Both of these productions opened offices at EUE/Screen Gems studios in Wilmington last month, and both anticipate shooting over the course of four or five months, with post-production activities extending into mid or late summer.

By contrast, some films and commercials, although they might have a larger overall budget, typically operate on a much shorter time frame, employing cast and crew members for less time. Movies also don’t offer the possibility of returning for subsequent seasons, as a TV series can if renewed.

Move That Body, a film project whose $5 million grant request was turned down by the secretary of commerce, expected to shoot only for five to six weeks, although its post-production period could extend for another seven months.

Another film that got the red light was a futurist drama called Smoke E.Z., a riff on Prohibition-era speakeasies, except with tobacco serving as the banned substance instead of alcohol.

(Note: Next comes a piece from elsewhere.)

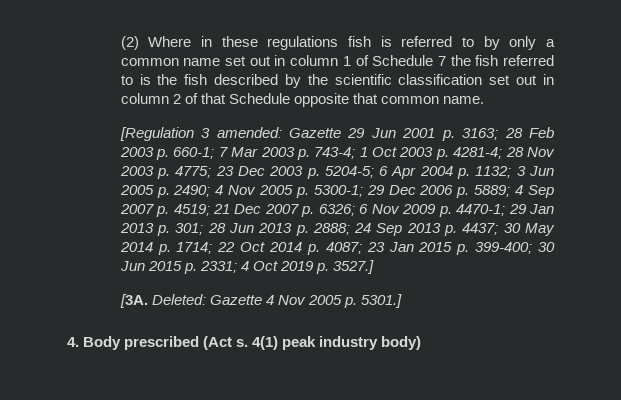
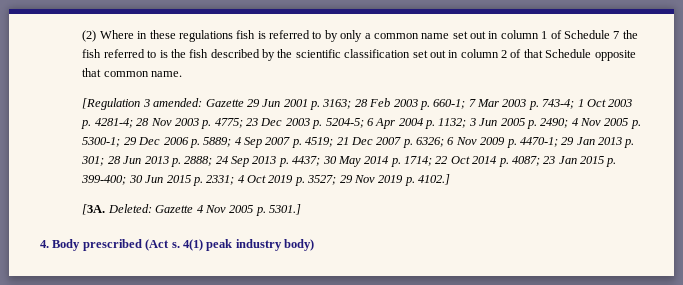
- 4 Oct 2019 p. 3527.]
+ 4 Oct 2019 p. 3527; 29 Nov 2019 p. 4102.]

That film project did not stand a chance of getting grant funds, because it had no firm financing lined up when it applied. The legislation states that a project must have at least 75 percent of its funding in place before applying for North Carolina’s grant program.

It’s also possible that Move That Body – a story of a bachelorette party gone crazy – and Smoke E.Z. , with its burlesque club setting, could have run afoul of one particular provision of the grant legislation.

“The establishing legislation also has some perimeters on what can and cannot receive funding. In particular, one of those perimeters is that no production that is deemed 'harmful to minors' may receive funds,” Gaster said.

That “Harmful to Minors” clause refers most specifically to material that would have “sexually explicit nudity or sexual activity.” The legislation lists specific acts that cannot be depicted in films asking for North Carolina grant funds.

The state has $60 million to disburse in grants over the 2015-16 and 2016-17 fiscal years - $30 million per year. Local and state film officials say they are still in talks with other projects that have a desire to come to North Carolina. The grant process is ongoing, Gaster said.

"There are no hard deadlines for submission — at this time ..." he said. "Project awardings will be announced as they have been accepted by the productions, following notification of an awarding amount by the Department of Commerce."

North Carolina's Film and Entertainment Grant Program was approved in 2015 by the state legislature at the beginning of 2015 as a replacement for the state's former tax credit incentive to bring film projects to the state.